The old grid is inherently mechanical. Enormous spinning turbines are used to moderate and stabilize the flow of energy. As a result, it is slow, inflexible, immovable, and dependent on highly centralized resources. The new, transformed grid is purely electrical. Moderated and stabilized with batteries and inverters, it’s incredibly adaptable, easily modified, and can incorporate and take advantage of a wide range of distributed resources.

Defenders of the old grid emphasize the need for “dispatchable” energy. Dispatchable energy refers to sources of electricity that can be used on demand and dispatched at the request of power grid operators, according to market needs. In other words, dispatchable energy sources can be turned on or off, ramped up or down, depending on the energy demand. The old grid and incumbent technologies developed around coal, oil, and gas extraction took fossil fuels and made them dispatchable.

It’s true that by themselves, solar and wind are not dispatchable. The wind does not always blow. Night happens. But paired with batteries for long-duration storage, renewable energy is completely dispatchable. Batteries also help stabilize the grid; coupled with inverters and digital control, they produce and maintain power at a constant frequency without the need for huge spinning turbines.

We will inevitably make this transformation of the grid. The clean energy is now cheaper than building new fossil fuel plants. Not to mention the upgraded, electronic, digitally-controlled grid is required to support the shift to electric vehicles and allows us to be more efficient and better at everything we do from data centers to manufacturing to air conditioning our houses. We are moving from a system of central production and one-way distribution to one that dynamically moves power throughout a network of distributed and constantly changing sources and uses of electrical energy.

The transition has already begun. Over the last several years, utilities have rolled out programs that help control demand for power when it likely exceeds supply; temporally turning down or shutting off non-critical HVAC, lighting or industrial processes. Most utilities have also put in place financial incentives with variable tariffs based on production and demand cycles. And net-metering has taken power back to the grid from rooftop solar systems.

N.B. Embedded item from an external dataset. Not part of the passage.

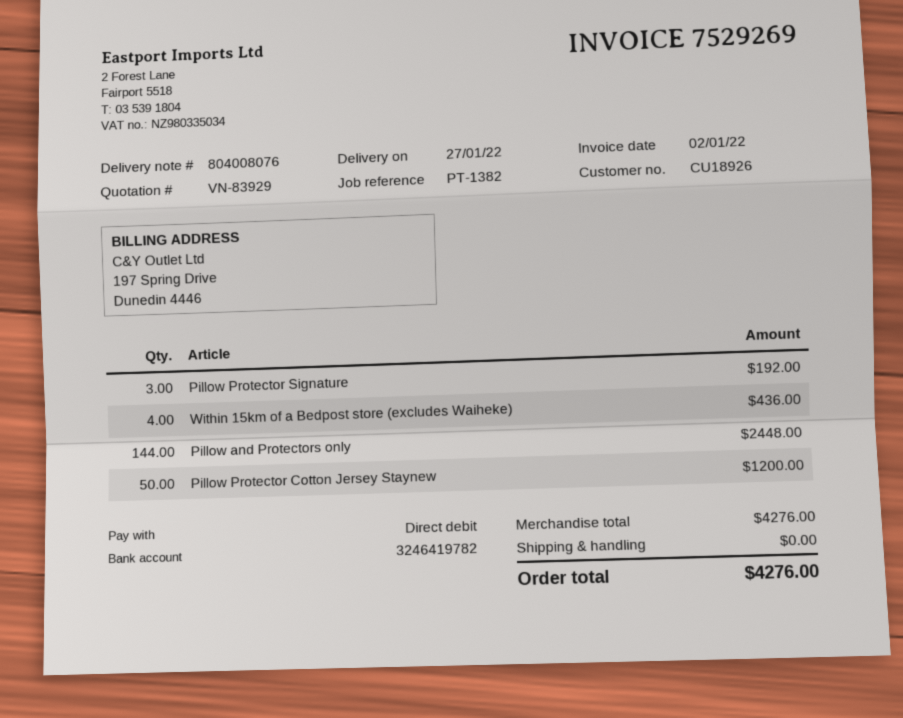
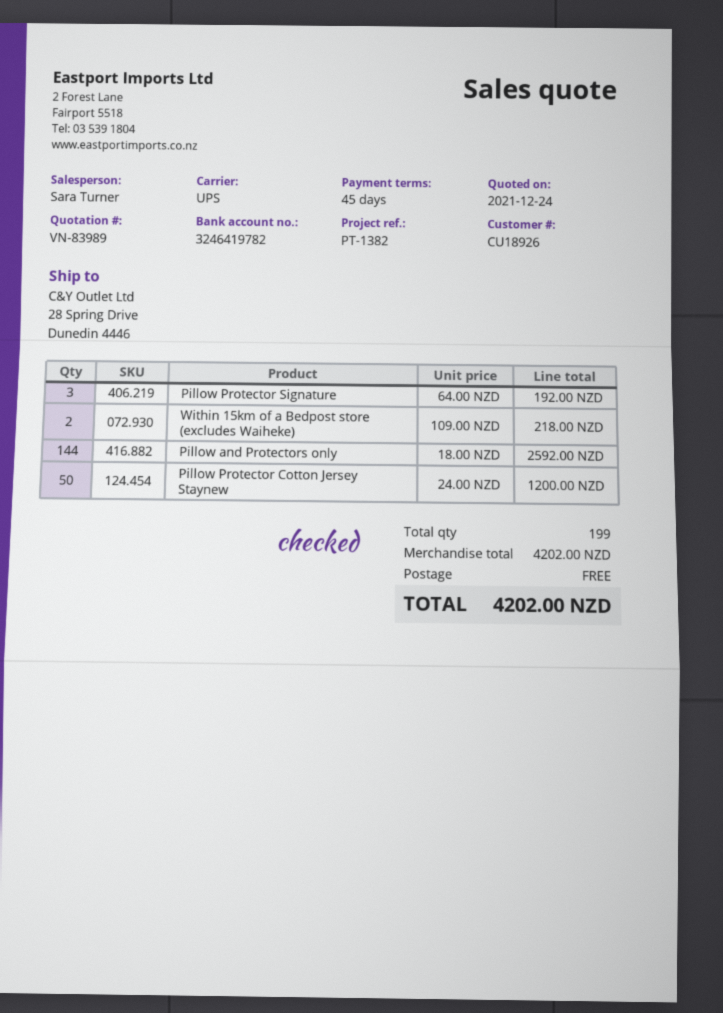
quote number: VN-83929 -> VN-83989
Within 15km of a Bedpost store (excludes Waiheke): 4 for 436.00 -> 2 for 218.00
Pillow and Protectors only: 144 for 2448.00 -> 144 for 2592.00
subtotal: 4276.00 -> 4202.00
total: 4276.00 -> 4202.00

The next generation of the grid will provide even more sophisticated control of distributed power sources and consumption of power: accommodating and optimizing power sources – wind, solar, and hydro — when they are available; charging stationary storage and EVs when power is most available; drawing from stored energy as needed; and, dynamically throttling demand of commercial and residential users that have flexibility in their usage. We will extend our systems for transportation, industrial production, and support for infrastructure (like computing, lighting and HVAC) to include the production and distribution of power. This will provide an added dimension that enables us to both optimize and innovate our processes.

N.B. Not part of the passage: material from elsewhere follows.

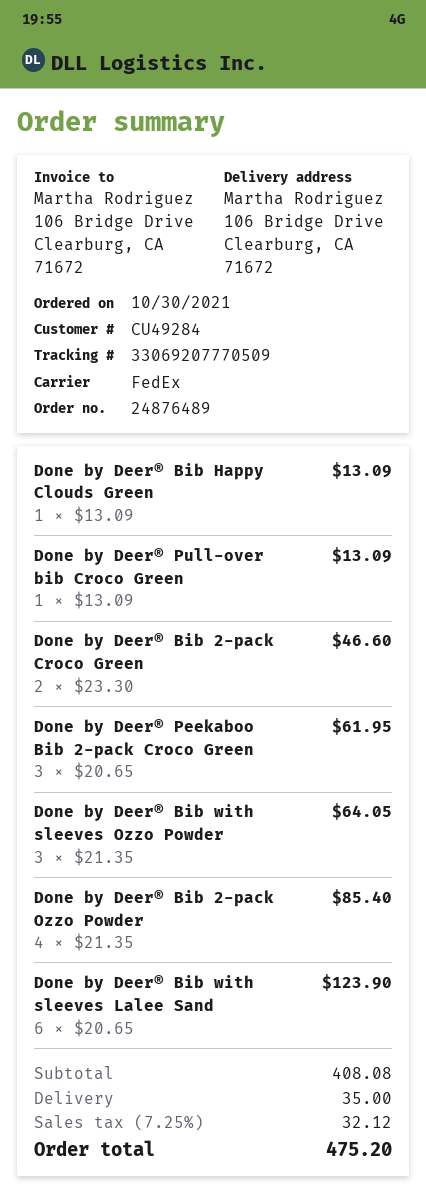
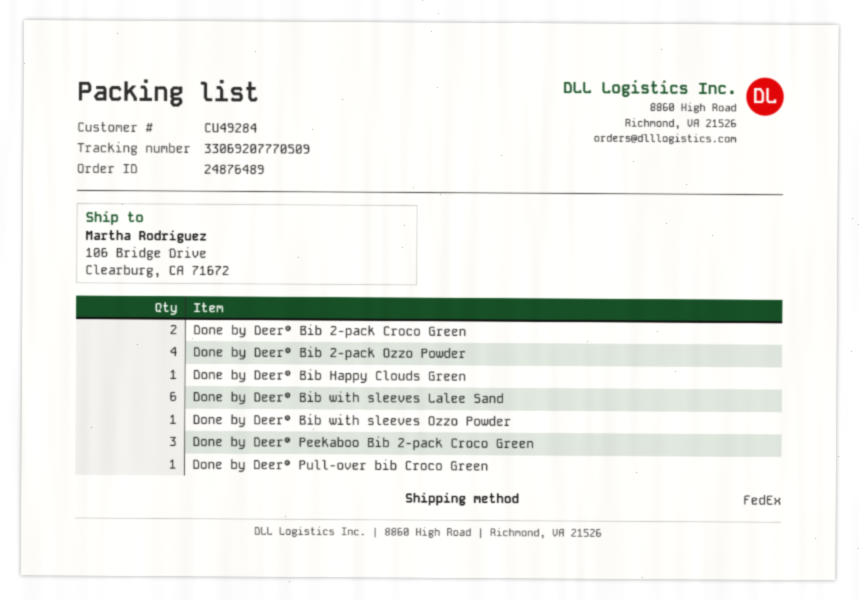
Done by Deer® Bib with sleeves Ozzo Powder: 3 -> 1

The energy transformation will tap more abundant supplies of fuel, at a lower cost, without the carbon emissions of fossil fuels. And the grid transformation will result in capabilities that set the stage for an innovation cycle like the one which we experienced with the Internet. The Internet was originally created to improve communication among researchers. It led to a transformation of all communication, and the additional capability unleashed a torrent of innovation across every aspect of how we live, work, and play. The energy transformation–the electrification, digitization, and abundance of cheap power–sets the stage for innovation that will similarly impact every aspect of our lives.